Betty’s running through the crumbled walls of the rose garden to the woods, through silver birch and whispering aspen. Her legs are bare beneath her mini and the sweat’s collecting behind her knees, in the dip of her spine. All the high-season staff are here. The boys are unbuttoning their shirts already, the heat barely dipping though it’s gone midnight and the stars are out. The stream looks fresh and cool and such a perfect blue, like gemstones and ice and she can imagine it between her toes, the feel of cool pebbles underfoot.

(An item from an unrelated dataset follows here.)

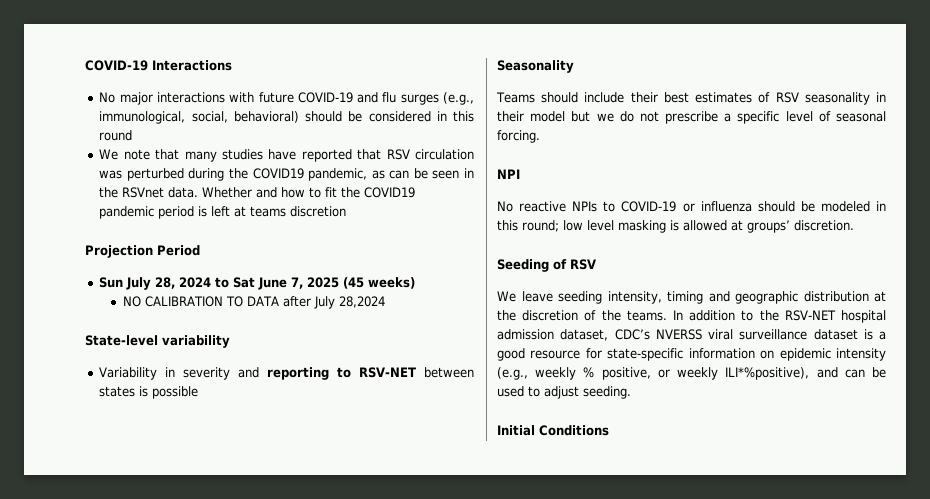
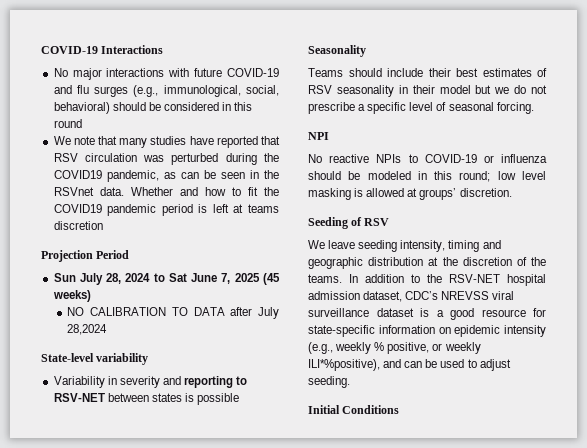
- In addition to the RSV-NET hospital admission dataset, CDC’s NVERSS viral surveillance dataset is a good resource for state-specific information on epidemic intensity (e.g., weekly % positive, or weekly ILI*%positive), and can be used to adjust seeding.
+ In addition to the RSV-NET hospital admission dataset, CDC’s NREVSS viral surveillance dataset is a good resource for state-specific information on epidemic intensity (e.g., weekly % positive, or weekly ILI*%positive), and can be used to adjust seeding.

She closes her eyes and sways until she feels something calling her away and she has to go. She has to move through the trees, brushing bark with her fingertips, letting branches caress her hair, and she’s barefoot, grass between her toes, mud slipping. Earth and soil shadowed by oak and there, the flutter of wings in the trees, the single call of an owl, unanswered, and a tap-tap-tapping and she looks up to see the impossible red and black streaks of woodpeckers in the moonlight and there are voices now. Sounds.